◆ PROBLEM
All of the data is to be restated word for word.

◆ TASK INPUTS

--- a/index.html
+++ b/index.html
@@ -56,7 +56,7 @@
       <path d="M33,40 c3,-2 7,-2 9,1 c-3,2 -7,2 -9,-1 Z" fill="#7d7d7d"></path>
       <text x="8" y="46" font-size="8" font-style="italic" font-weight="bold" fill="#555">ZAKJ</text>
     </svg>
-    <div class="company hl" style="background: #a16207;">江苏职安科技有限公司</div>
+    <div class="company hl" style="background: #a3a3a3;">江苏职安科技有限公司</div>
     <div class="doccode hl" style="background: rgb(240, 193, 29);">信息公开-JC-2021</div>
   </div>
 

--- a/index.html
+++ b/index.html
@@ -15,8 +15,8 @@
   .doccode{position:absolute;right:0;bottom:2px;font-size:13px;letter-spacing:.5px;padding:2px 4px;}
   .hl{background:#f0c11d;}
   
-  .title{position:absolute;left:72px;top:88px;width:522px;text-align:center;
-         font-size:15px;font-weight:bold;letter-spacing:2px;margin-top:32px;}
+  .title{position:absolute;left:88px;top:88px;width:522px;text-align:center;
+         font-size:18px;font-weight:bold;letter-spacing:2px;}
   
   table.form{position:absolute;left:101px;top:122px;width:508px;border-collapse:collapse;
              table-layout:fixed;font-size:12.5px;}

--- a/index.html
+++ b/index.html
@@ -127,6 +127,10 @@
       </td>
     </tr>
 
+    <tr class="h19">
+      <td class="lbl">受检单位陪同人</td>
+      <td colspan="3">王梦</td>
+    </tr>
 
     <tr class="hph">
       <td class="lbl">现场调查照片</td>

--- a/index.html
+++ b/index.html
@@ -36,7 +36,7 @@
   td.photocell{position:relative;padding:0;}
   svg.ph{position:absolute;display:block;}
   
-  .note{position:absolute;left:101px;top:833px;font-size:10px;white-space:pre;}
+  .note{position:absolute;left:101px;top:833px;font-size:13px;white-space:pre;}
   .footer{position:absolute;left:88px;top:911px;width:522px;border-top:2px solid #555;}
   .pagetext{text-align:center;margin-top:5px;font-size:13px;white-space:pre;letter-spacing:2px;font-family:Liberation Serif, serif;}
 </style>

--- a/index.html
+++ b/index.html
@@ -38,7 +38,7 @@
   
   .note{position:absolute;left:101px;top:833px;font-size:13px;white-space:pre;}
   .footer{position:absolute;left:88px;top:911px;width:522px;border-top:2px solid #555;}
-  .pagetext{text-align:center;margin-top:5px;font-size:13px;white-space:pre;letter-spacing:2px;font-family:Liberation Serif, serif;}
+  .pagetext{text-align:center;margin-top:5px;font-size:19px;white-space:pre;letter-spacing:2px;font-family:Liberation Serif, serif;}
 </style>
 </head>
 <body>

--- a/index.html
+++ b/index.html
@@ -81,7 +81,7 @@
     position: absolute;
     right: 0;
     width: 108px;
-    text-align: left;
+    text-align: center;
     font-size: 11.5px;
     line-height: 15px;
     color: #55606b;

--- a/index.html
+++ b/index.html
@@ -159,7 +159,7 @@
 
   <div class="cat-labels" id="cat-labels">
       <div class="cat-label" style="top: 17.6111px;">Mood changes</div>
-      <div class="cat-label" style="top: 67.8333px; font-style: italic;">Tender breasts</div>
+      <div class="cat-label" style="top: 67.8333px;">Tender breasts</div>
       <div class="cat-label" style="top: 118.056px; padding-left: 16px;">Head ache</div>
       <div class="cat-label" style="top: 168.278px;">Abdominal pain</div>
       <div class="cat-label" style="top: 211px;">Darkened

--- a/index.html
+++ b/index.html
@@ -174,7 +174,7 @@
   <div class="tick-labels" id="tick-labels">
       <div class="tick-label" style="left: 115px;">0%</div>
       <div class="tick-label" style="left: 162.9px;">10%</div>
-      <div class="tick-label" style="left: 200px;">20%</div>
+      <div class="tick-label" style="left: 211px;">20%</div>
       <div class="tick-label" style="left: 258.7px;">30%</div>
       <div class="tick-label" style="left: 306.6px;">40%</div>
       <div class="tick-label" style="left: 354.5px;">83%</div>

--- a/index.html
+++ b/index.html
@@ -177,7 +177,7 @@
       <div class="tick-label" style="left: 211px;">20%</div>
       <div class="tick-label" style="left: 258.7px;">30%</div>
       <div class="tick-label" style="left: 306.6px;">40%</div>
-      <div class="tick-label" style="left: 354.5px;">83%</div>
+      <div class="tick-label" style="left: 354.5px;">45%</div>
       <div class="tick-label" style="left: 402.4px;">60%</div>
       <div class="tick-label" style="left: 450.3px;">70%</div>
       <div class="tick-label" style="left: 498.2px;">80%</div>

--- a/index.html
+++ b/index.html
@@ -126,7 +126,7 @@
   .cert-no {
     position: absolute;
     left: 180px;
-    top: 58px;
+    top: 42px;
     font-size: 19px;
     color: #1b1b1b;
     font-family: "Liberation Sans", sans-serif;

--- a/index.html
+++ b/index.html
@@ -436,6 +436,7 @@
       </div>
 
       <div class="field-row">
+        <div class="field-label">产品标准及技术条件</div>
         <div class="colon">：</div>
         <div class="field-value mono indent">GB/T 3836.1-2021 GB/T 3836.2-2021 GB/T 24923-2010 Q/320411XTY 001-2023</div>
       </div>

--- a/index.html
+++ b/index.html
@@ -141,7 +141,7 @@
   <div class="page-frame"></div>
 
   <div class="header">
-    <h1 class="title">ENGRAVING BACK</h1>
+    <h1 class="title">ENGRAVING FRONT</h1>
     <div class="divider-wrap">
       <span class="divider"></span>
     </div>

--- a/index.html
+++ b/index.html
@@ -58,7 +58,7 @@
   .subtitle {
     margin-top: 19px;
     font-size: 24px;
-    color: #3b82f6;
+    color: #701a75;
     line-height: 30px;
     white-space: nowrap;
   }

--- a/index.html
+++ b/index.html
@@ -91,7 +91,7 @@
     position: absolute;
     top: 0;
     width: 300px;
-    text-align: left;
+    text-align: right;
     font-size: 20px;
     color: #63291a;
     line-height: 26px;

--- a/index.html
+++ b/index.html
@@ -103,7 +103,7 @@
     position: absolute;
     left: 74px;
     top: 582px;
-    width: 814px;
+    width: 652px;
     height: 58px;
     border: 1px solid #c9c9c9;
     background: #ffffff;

◆ YOUR RESPONSE
--- a/index.html
+++ b/index.html
@@ -56,7 +56,7 @@
       <path d="M33,40 c3,-2 7,-2 9,1 c-3,2 -7,2 -9,-1 Z" fill="#7d7d7d"></path>
       <text x="8" y="46" font-size="8" font-style="italic" font-weight="bold" fill="#555">ZAKJ</text>
     </svg>
-    <div class="company hl" style="background: #a16207;">江苏职安科技有限公司</div>
+    <div class="company hl" style="background: #a3a3a3;">江苏职安科技有限公司</div>
     <div class="doccode hl" style="background: rgb(240, 193, 29);">信息公开-JC-2021</div>
   </div>
 

--- a/index.html
+++ b/index.html
@@ -15,8 +15,8 @@
   .doccode{position:absolute;right:0;bottom:2px;font-size:13px;letter-spacing:.5px;padding:2px 4px;}
   .hl{background:#f0c11d;}
   
-  .title{position:absolute;left:72px;top:88px;width:522px;text-align:center;
-         font-size:15px;font-weight:bold;letter-spacing:2px;margin-top:32px;}
+  .title{position:absolute;left:88px;top:88px;width:522px;text-align:center;
+         font-size:18px;font-weight:bold;letter-spacing:2px;}
   
   table.form{position:absolute;left:101px;top:122px;width:508px;border-collapse:collapse;
              table-layout:fixed;font-size:12.5px;}

--- a/index.html
+++ b/index.html
@@ -127,6 +127,10 @@
       </td>
     </tr>
 
+    <tr class="h19">
+      <td class="lbl">受检单位陪同人</td>
+      <td colspan="3">王梦</td>
+    </tr>
 
     <tr class="hph">
       <td class="lbl">现场调查照片</td>

--- a/index.html
+++ b/index.html
@@ -36,7 +36,7 @@
   td.photocell{position:relative;padding:0;}
   svg.ph{position:absolute;display:block;}
   
-  .note{position:absolute;left:101px;top:833px;font-size:10px;white-space:pre;}
+  .note{position:absolute;left:101px;top:833px;font-size:13px;white-space:pre;}
   .footer{position:absolute;left:88px;top:911px;width:522px;border-top:2px solid #555;}
   .pagetext{text-align:center;margin-top:5px;font-size:13px;white-space:pre;letter-spacing:2px;font-family:Liberation Serif, serif;}
 </style>

--- a/index.html
+++ b/index.html
@@ -38,7 +38,7 @@
   
   .note{position:absolute;left:101px;top:833px;font-size:13px;white-space:pre;}
   .footer{position:absolute;left:88px;top:911px;width:522px;border-top:2px solid #555;}
-  .pagetext{text-align:center;margin-top:5px;font-size:13px;white-space:pre;letter-spacing:2px;font-family:Liberation Serif, serif;}
+  .pagetext{text-align:center;margin-top:5px;font-size:19px;white-space:pre;letter-spacing:2px;font-family:Liberation Serif, serif;}
 </style>
 </head>
 <body>

--- a/index.html
+++ b/index.html
@@ -81,7 +81,7 @@
     position: absolute;
     right: 0;
     width: 108px;
-    text-align: left;
+    text-align: center;
     font-size: 11.5px;
     line-height: 15px;
     color: #55606b;

--- a/index.html
+++ b/index.html
@@ -159,7 +159,7 @@
 
   <div class="cat-labels" id="cat-labels">
       <div class="cat-label" style="top: 17.6111px;">Mood changes</div>
-      <div class="cat-label" style="top: 67.8333px; font-style: italic;">Tender breasts</div>
+      <div class="cat-label" style="top: 67.8333px;">Tender breasts</div>
       <div class="cat-label" style="top: 118.056px; padding-left: 16px;">Head ache</div>
       <div class="cat-label" style="top: 168.278px;">Abdominal pain</div>
       <div class="cat-label" style="top: 211px;">Darkened

--- a/index.html
+++ b/index.html
@@ -174,7 +174,7 @@
   <div class="tick-labels" id="tick-labels">
       <div class="tick-label" style="left: 115px;">0%</div>
       <div class="tick-label" style="left: 162.9px;">10%</div>
-      <div class="tick-label" style="left: 200px;">20%</div>
+      <div class="tick-label" style="left: 211px;">20%</div>
       <div class="tick-label" style="left: 258.7px;">30%</div>
       <div class="tick-label" style="left: 306.6px;">40%</div>
       <div class="tick-label" style="left: 354.5px;">83%</div>

--- a/index.html
+++ b/index.html
@@ -177,7 +177,7 @@
       <div class="tick-label" style="left: 211px;">20%</div>
       <div class="tick-label" style="left: 258.7px;">30%</div>
       <div class="tick-label" style="left: 306.6px;">40%</div>
-      <div class="tick-label" style="left: 354.5px;">83%</div>
+      <div class="tick-label" style="left: 354.5px;">45%</div>
       <div class="tick-label" style="left: 402.4px;">60%</div>
       <div class="tick-label" style="left: 450.3px;">70%</div>
       <div class="tick-label" style="left: 498.2px;">80%</div>

--- a/index.html
+++ b/index.html
@@ -126,7 +126,7 @@
   .cert-no {
     position: absolute;
     left: 180px;
-    top: 58px;
+    top: 42px;
     font-size: 19px;
     color: #1b1b1b;
     font-family: "Liberation Sans", sans-serif;

--- a/index.html
+++ b/index.html
@@ -436,6 +436,7 @@
       </div>
 
       <div class="field-row">
+        <div class="field-label">产品标准及技术条件</div>
         <div class="colon">：</div>
         <div class="field-value mono indent">GB/T 3836.1-2021 GB/T 3836.2-2021 GB/T 24923-2010 Q/320411XTY 001-2023</div>
       </div>

--- a/index.html
+++ b/index.html
@@ -141,7 +141,7 @@
   <div class="page-frame"></div>
 
   <div class="header">
-    <h1 class="title">ENGRAVING BACK</h1>
+    <h1 class="title">ENGRAVING FRONT</h1>
     <div class="divider-wrap">
       <span class="divider"></span>
     </div>

--- a/index.html
+++ b/index.html
@@ -58,7 +58,7 @@
   .subtitle {
     margin-top: 19px;
     font-size: 24px;
-    color: #3b82f6;
+    color: #701a75;
     line-height: 30px;
     white-space: nowrap;
   }

--- a/index.html
+++ b/index.html
@@ -91,7 +91,7 @@
     position: absolute;
     top: 0;
     width: 300px;
-    text-align: left;
+    text-align: right;
     font-size: 20px;
     color: #63291a;
     line-height: 26px;

--- a/index.html
+++ b/index.html
@@ -103,7 +103,7 @@
     position: absolute;
     left: 74px;
     top: 582px;
-    width: 814px;
+    width: 652px;
     height: 58px;
     border: 1px solid #c9c9c9;
     background: #ffffff;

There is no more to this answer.